▶ **INSTRUCTIONS FOR THE TASK**
Report how many lines in the records below contain the word "exclusions". Nothing else belongs in the answer.

▶ **EXERCISE MATERIALS**
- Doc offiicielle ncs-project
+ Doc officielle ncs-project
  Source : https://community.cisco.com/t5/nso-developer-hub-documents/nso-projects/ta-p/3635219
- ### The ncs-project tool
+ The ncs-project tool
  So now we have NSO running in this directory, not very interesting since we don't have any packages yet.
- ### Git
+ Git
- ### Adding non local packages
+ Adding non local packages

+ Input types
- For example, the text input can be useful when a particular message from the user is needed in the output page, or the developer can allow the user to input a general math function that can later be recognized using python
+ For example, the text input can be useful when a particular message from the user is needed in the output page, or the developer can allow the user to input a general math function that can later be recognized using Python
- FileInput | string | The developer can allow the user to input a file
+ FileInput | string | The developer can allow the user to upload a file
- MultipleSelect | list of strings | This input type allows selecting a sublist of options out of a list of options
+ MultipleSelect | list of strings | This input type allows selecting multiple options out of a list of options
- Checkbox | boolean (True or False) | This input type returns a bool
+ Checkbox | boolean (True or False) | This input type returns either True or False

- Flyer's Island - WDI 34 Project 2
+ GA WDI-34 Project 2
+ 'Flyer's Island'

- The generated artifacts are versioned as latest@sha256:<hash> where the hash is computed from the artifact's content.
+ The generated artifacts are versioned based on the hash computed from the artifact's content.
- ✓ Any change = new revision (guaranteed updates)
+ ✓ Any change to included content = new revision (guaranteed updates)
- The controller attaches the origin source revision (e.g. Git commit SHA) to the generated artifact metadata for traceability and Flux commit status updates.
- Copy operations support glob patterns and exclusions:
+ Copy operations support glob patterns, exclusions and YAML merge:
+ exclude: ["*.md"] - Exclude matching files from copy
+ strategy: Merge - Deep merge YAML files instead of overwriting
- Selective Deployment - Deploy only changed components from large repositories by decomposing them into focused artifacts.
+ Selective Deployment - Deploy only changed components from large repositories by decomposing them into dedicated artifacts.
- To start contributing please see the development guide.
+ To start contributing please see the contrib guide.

▶ **ANSWER SECTION**
2